1

I am trying to run a pyspark unit test in Visual studio code on my local windows machine. when i debug the test it gets stuck at line where I am creating a sparksession. It doesn't show any error/failure but status bar just shows "Running Tests" . Once it work, i can refactor my test to create sparksession as part of test fixture, but presently my test is getting stuck at sparksession creation.

Do i have to install/configure on my local machine for sparksession to work?

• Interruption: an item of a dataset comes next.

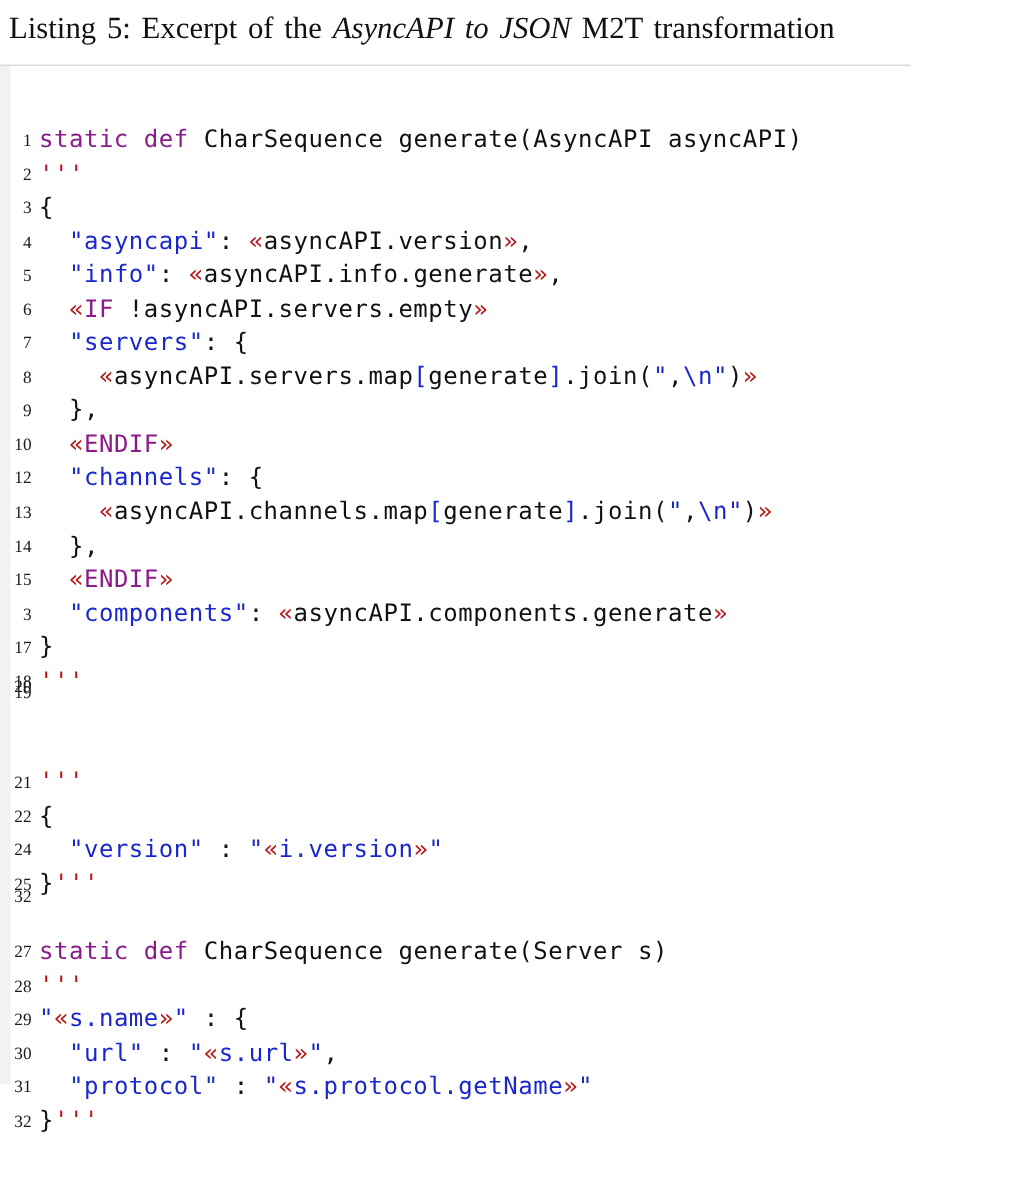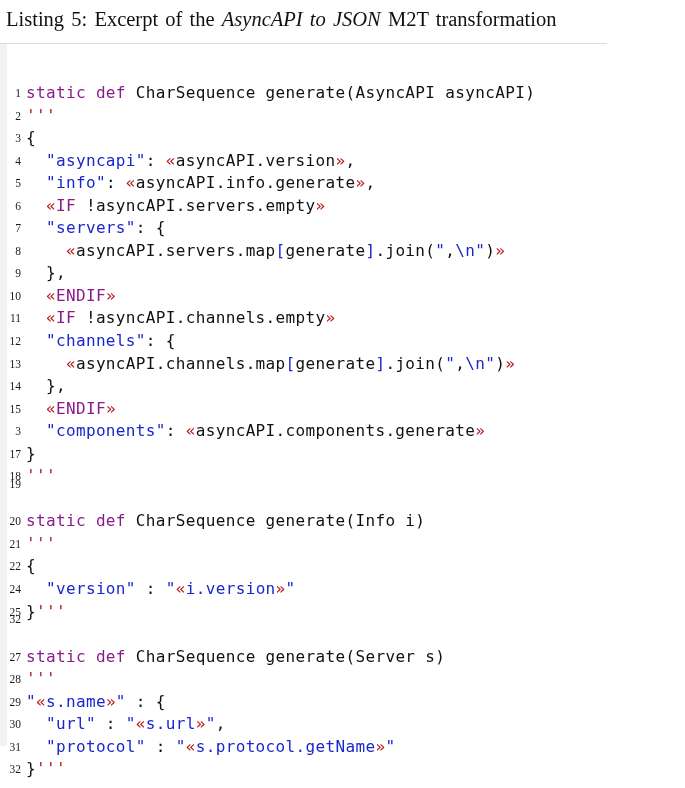"11" div.code-line { html: <div><span>11</span><span><span> </span><span>«</span><span>IF</span><span> !asyncAPI.channels.empty</span><span>»</span></span></div> -> none }
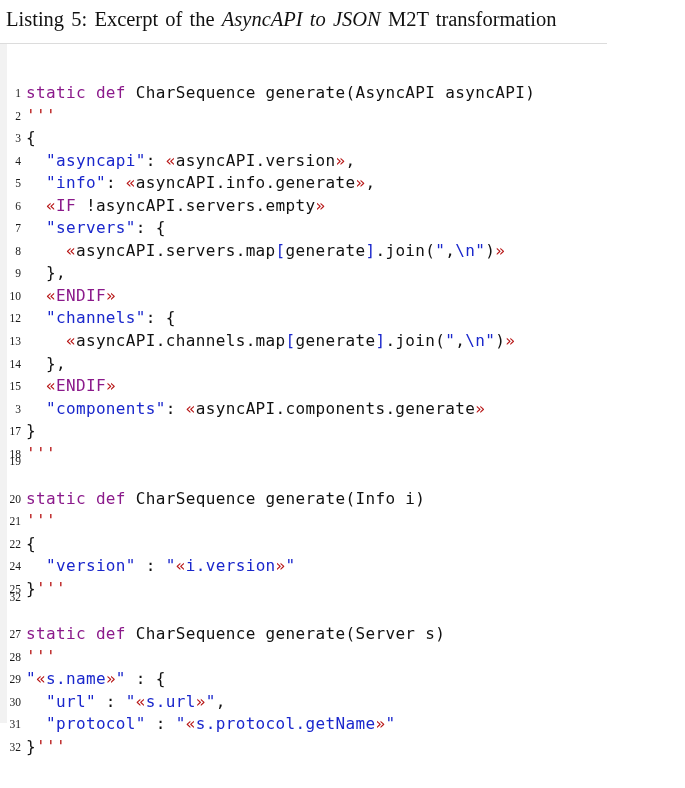"static def CharSequence generate(Info i)" span.src { html: <span><span>static</span><span> </span><span>def</span><span> CharSequence generate(Info i)</span></span> -> none }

i tried a simple test with assert 'a' == 'b' and i can debug and test run succsfully, so i assume my pytest configurations are correct. Issue i am facing is with creating sparksession.

# test code

from pyspark.sql import SparkSession, Row, DataFrame

import pytest

def test_poc():
   spark_session = SparkSession.builder.master('local[2]').getOrCreate()  #this line never returns when debugging test.
   spark_session.createDataFrame(data,schema) #data and schema not shown here.

Thanks

Kafels
  • 3,864
  • 1
  • 15
  • 32
user9297554
  • 347
  • 4
  • 17
  • Looks like issue is not with Visual studio code but, pyspark. As i have having same issue when running pytest from command line. created a separate question for that - https://stackoverflow.com/questions/69215648/pytest-for-creating-sparksession-on-local-machine – user9297554 Sep 16 '21 at 22:00
  • from stackoverflow.com/questions/53217767/…. i checked my machine and saw there was some old installation of spark(sparkhome environment variable was present on machine) but the JavaHome was pointing to wrong directory. I removed all environment variables related to Spark/Python and it is working after that. So I assume spark installation is not required on local machine to create SparkSession. Just installing pyspark package is sufficient – user9297554 Sep 17 '21 at 21:22

1 Answers1

1

What I have done to make it work was:

  1. Create a .env file in the root of the project

  2. Add the following content to the created file:

SPARK_LOCAL_IP=127.0.0.1
JAVA_HOME=<java_path>/jdk/zulu@1.8.192/Contents/Home
SPARK_HOME=<spark_path>/spark-3.0.1-bin-hadoop2.7
PYTHONPATH=$SPARK_HOME/python:$SPARK_HOME/python/lib/py4j-0.10.9-src.zip:$PYTHONPATH
  1. Go to .vscode file in the root, expand and open settings.json. Add the following like (replace <workspace_path> with your actual workspace path):
"python.envFile": "<workspace_path>/.env"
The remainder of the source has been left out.